▸ YOUR TASK: The entries below are to be given back exactly, with images excluded.

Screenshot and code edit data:
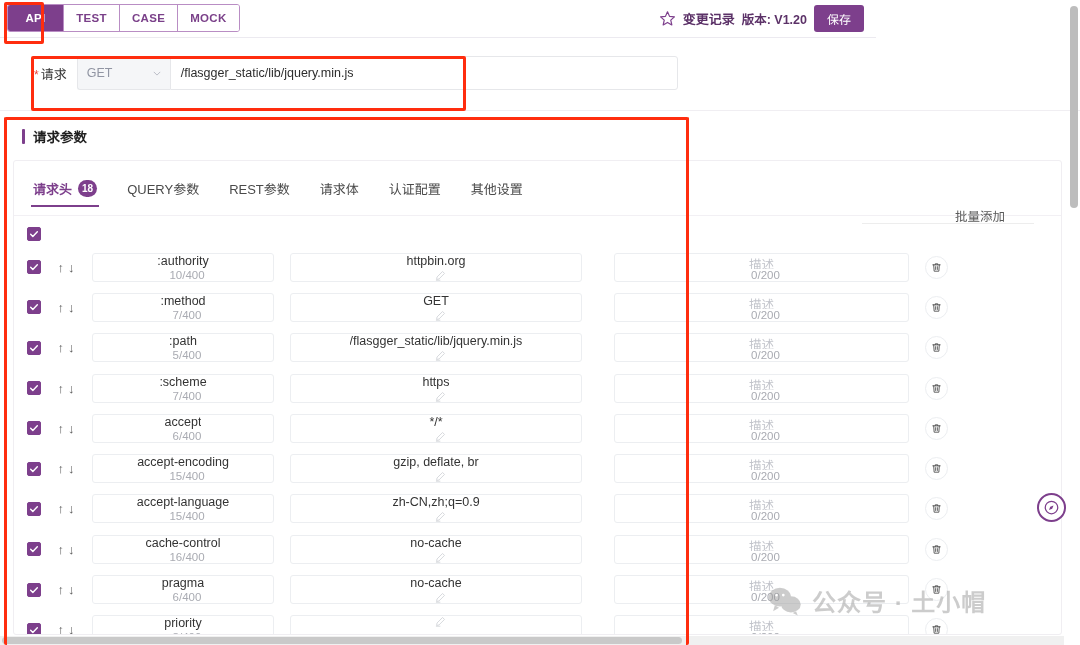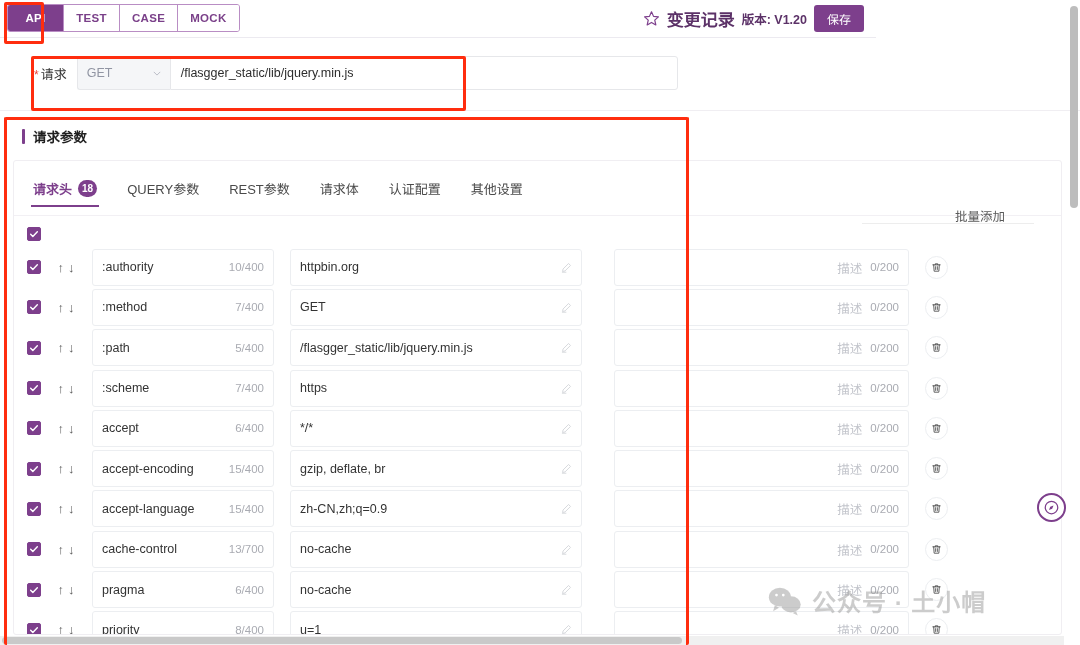--- a/index.html
+++ b/index.html
@@ -53,21 +53,21 @@
     color: #ffffff;
   }
 
   .top-right {
     position: absolute; right: 12px; top: 5px;
     display: flex; align-items: center; gap: 7px;
     height: 26px;
   }
   .star-icon { width: 17px; height: 17px; display: block; }
   .changelog {
-    font-size: 17px; color: #5c3268; font-weight: bold;
+    font-size: 13px; color: #5c3268; font-weight: bold;
     white-space: nowrap;
   }
   .version {
     font-size: 12.5px; color: #5c3268; font-weight: bold;
     white-space: nowrap;
   }
   .save-btn {
     background: #7d3f8c; color: #fff;
     font-size: 12px;
     border: none; border-radius: 3px;
@@ -217,28 +217,29 @@
   .arrows {
     width: 34px; flex: 0 0 auto;
     display: flex; align-items: center; justify-content: center;
     gap: 4px;
     margin-left: 8px;
     color: #5a5a5a;
   }
   .arrows span { font-size: 13px; line-height: 1; cursor: pointer; }
 
   .field {
-    height: 37px;
+    height: 29px;
     border: 1px solid #eceef1;
     border-radius: 3px;
     background: #fff;
     display: flex; align-items: center;
     padding: 0 9px;
     position: relative;
     cursor: text;
+    flex-direction: column;
   }
   .field .ftext {
     font-size: 12.5px; color: #333;
     white-space: nowrap; overflow: hidden; text-overflow: ellipsis;
     flex: 1 1 auto;
   }
   .field .ftext.ph { color: #c2c4cb; text-align: right; }
   .field .cnt {
     font-size: 11.5px; color: #a9abb2;
     margin-left: 8px; flex: 0 0 auto;
@@ -659,21 +660,21 @@
               <svg viewBox="0 0 12 12" fill="none" stroke="#ffffff" stroke-width="1.7" stroke-linecap="round" stroke-linejoin="round">
                 <path d="M2 6.3l2.6 2.6L10 3.2"></path>
               </svg>
             </div>
             <div class="arrows">
               <span>↑</span>
               <span>↓</span>
             </div>
             <div class="field f-key">
               <span class="ftext">cache-control</span>
-              <span class="cnt">13/700</span>
+              <span class="cnt">16/400</span>
             </div>
             <div class="field f-val">
               <span class="ftext">no-cache</span>
               <svg class="pen" viewBox="0 0 14 14" fill="none" stroke="#9aa0a9" stroke-width="1.1">
                 <path d="M9.6 1.9l2.5 2.5-7 7-3.1.6.6-3.1z"></path>
                 <path d="M1.2 13h5.6"></path>
               </svg>
             </div>
             <div class="field f-desc">
               <span class="ftext ph">描述</span>
@@ -730,21 +731,20 @@
             </div>
             <div class="arrows">
               <span>↑</span>
               <span>↓</span>
             </div>
             <div class="field f-key">
               <span class="ftext">priority</span>
               <span class="cnt">8/400</span>
             </div>
             <div class="field f-val">
-              <span class="ftext">u=1</span>
               <svg class="pen" viewBox="0 0 14 14" fill="none" stroke="#9aa0a9" stroke-width="1.1">
                 <path d="M9.6 1.9l2.5 2.5-7 7-3.1.6.6-3.1z"></path>
                 <path d="M1.2 13h5.6"></path>
               </svg>
             </div>
             <div class="field f-desc">
               <span class="ftext ph">描述</span>
               <span class="cnt">0/200</span>
             </div>
             <div class="del-btn">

▸ COMPLETED EXERCISE:
--- a/index.html
+++ b/index.html
@@ -53,21 +53,21 @@
     color: #ffffff;
   }
 
   .top-right {
     position: absolute; right: 12px; top: 5px;
     display: flex; align-items: center; gap: 7px;
     height: 26px;
   }
   .star-icon { width: 17px; height: 17px; display: block; }
   .changelog {
-    font-size: 17px; color: #5c3268; font-weight: bold;
+    font-size: 13px; color: #5c3268; font-weight: bold;
     white-space: nowrap;
   }
   .version {
     font-size: 12.5px; color: #5c3268; font-weight: bold;
     white-space: nowrap;
   }
   .save-btn {
     background: #7d3f8c; color: #fff;
     font-size: 12px;
     border: none; border-radius: 3px;
@@ -217,28 +217,29 @@
   .arrows {
     width: 34px; flex: 0 0 auto;
     display: flex; align-items: center; justify-content: center;
     gap: 4px;
     margin-left: 8px;
     color: #5a5a5a;
   }
   .arrows span { font-size: 13px; line-height: 1; cursor: pointer; }
 
   .field {
-    height: 37px;
+    height: 29px;
     border: 1px solid #eceef1;
     border-radius: 3px;
     background: #fff;
     display: flex; align-items: center;
     padding: 0 9px;
     position: relative;
     cursor: text;
+    flex-direction: column;
   }
   .field .ftext {
     font-size: 12.5px; color: #333;
     white-space: nowrap; overflow: hidden; text-overflow: ellipsis;
     flex: 1 1 auto;
   }
   .field .ftext.ph { color: #c2c4cb; text-align: right; }
   .field .cnt {
     font-size: 11.5px; color: #a9abb2;
     margin-left: 8px; flex: 0 0 auto;
@@ -659,21 +660,21 @@
               <svg viewBox="0 0 12 12" fill="none" stroke="#ffffff" stroke-width="1.7" stroke-linecap="round" stroke-linejoin="round">
                 <path d="M2 6.3l2.6 2.6L10 3.2"></path>
               </svg>
             </div>
             <div class="arrows">
               <span>↑</span>
               <span>↓</span>
             </div>
             <div class="field f-key">
               <span class="ftext">cache-control</span>
-              <span class="cnt">13/700</span>
+              <span class="cnt">16/400</span>
             </div>
             <div class="field f-val">
               <span class="ftext">no-cache</span>
               <svg class="pen" viewBox="0 0 14 14" fill="none" stroke="#9aa0a9" stroke-width="1.1">
                 <path d="M9.6 1.9l2.5 2.5-7 7-3.1.6.6-3.1z"></path>
                 <path d="M1.2 13h5.6"></path>
               </svg>
             </div>
             <div class="field f-desc">
               <span class="ftext ph">描述</span>
@@ -730,21 +731,20 @@
             </div>
             <div class="arrows">
               <span>↑</span>
               <span>↓</span>
             </div>
             <div class="field f-key">
               <span class="ftext">priority</span>
               <span class="cnt">8/400</span>
             </div>
             <div class="field f-val">
-              <span class="ftext">u=1</span>
               <svg class="pen" viewBox="0 0 14 14" fill="none" stroke="#9aa0a9" stroke-width="1.1">
                 <path d="M9.6 1.9l2.5 2.5-7 7-3.1.6.6-3.1z"></path>
                 <path d="M1.2 13h5.6"></path>
               </svg>
             </div>
             <div class="field f-desc">
               <span class="ftext ph">描述</span>
               <span class="cnt">0/200</span>
             </div>
             <div class="del-btn">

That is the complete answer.